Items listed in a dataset
*** Block opens ***
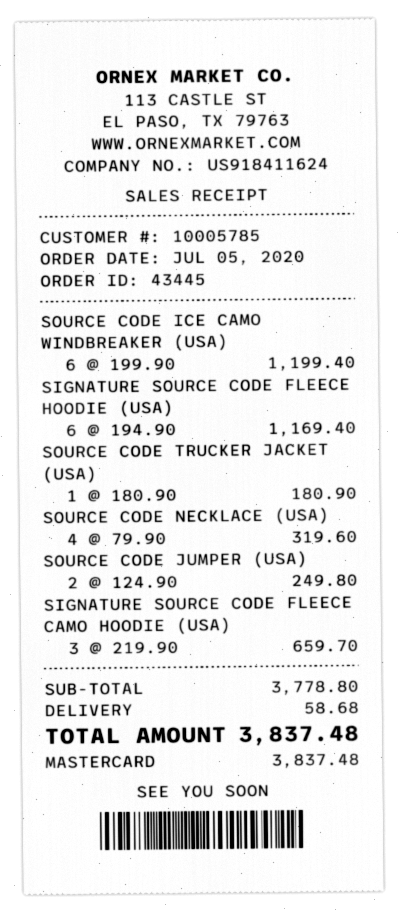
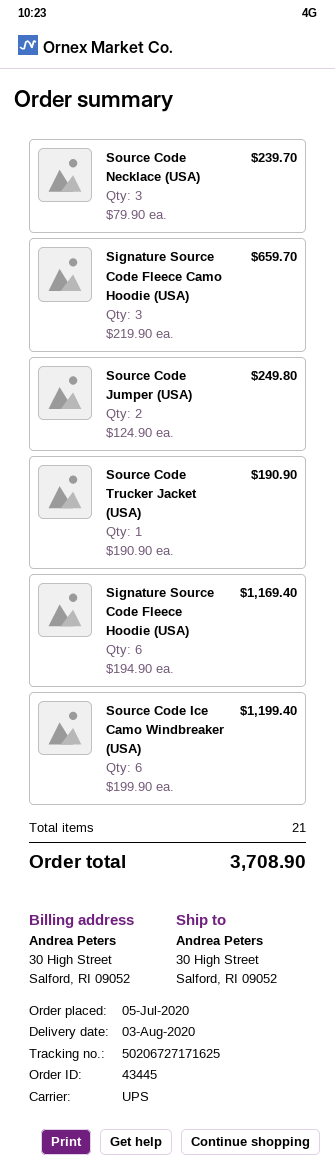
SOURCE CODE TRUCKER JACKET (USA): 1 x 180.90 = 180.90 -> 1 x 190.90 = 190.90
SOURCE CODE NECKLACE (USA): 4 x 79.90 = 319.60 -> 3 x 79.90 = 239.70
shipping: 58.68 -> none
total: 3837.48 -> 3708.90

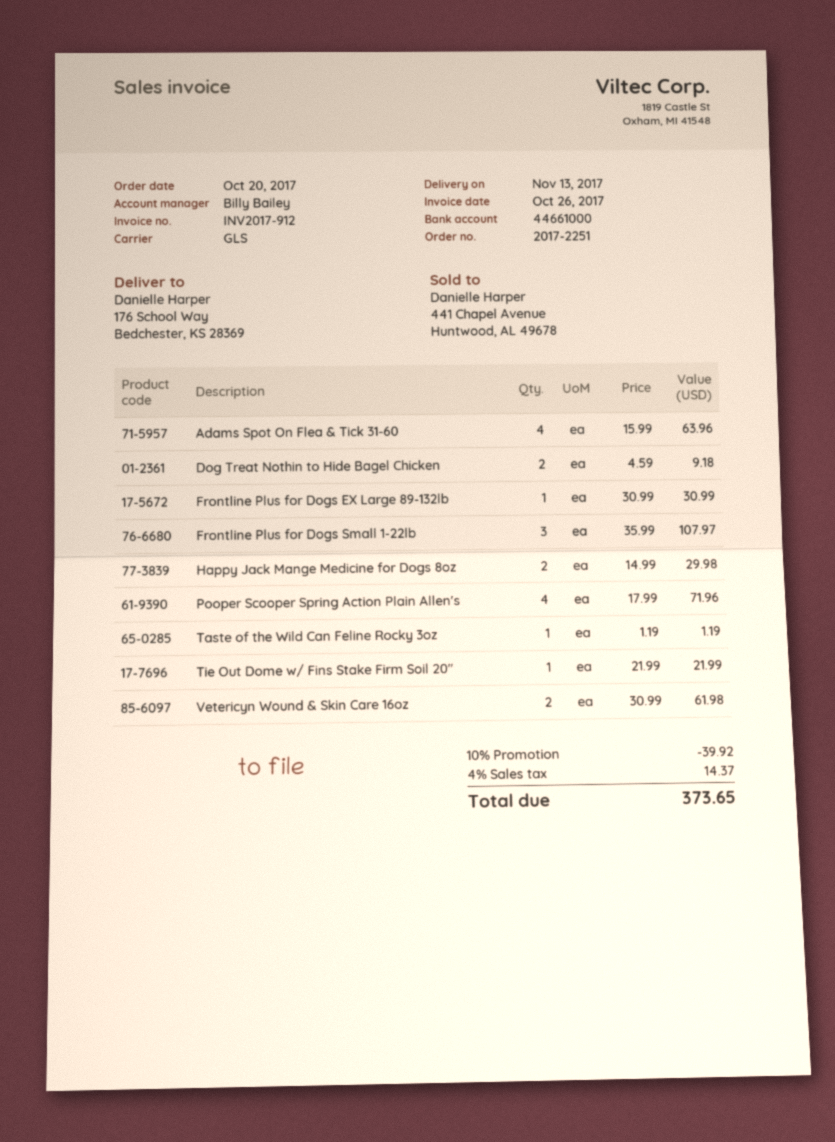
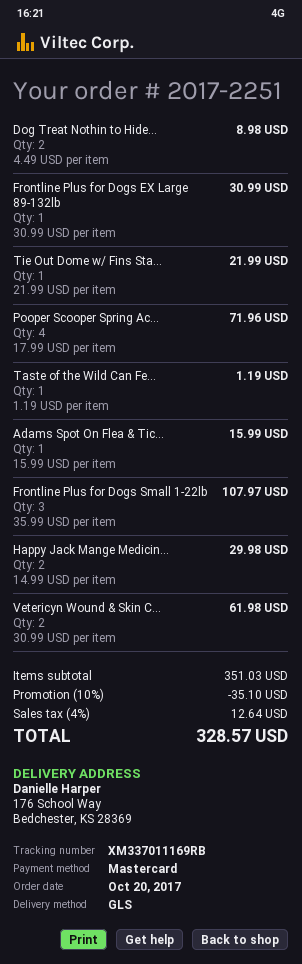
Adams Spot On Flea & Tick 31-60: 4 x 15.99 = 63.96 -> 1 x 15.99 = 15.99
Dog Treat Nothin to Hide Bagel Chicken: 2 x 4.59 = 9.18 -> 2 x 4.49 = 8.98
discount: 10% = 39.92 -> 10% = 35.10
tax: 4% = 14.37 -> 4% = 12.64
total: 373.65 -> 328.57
*** Block closes ***
*** Block opens ***
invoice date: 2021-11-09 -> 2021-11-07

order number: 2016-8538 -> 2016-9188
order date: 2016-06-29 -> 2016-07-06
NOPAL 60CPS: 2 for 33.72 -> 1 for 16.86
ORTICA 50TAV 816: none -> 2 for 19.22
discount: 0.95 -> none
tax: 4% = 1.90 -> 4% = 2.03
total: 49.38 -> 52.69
*** Block closes ***
» Exercise requirements
Retype only the lines above from the one with "SOURCE CODE TRUCKER" through the one with "tax: 4% = 14.37 -> 4% = 12.64", exactly and with both ends. Images stay out.

» Exercise solution
SOURCE CODE TRUCKER JACKET (USA): 1 x 180.90 = 180.90 -> 1 x 190.90 = 190.90
SOURCE CODE NECKLACE (USA): 4 x 79.90 = 319.60 -> 3 x 79.90 = 239.70
shipping: 58.68 -> none
total: 3837.48 -> 3708.90

Adams Spot On Flea & Tick 31-60: 4 x 15.99 = 63.96 -> 1 x 15.99 = 15.99
Dog Treat Nothin to Hide Bagel Chicken: 2 x 4.59 = 9.18 -> 2 x 4.49 = 8.98
discount: 10% = 39.92 -> 10% = 35.10
tax: 4% = 14.37 -> 4% = 12.64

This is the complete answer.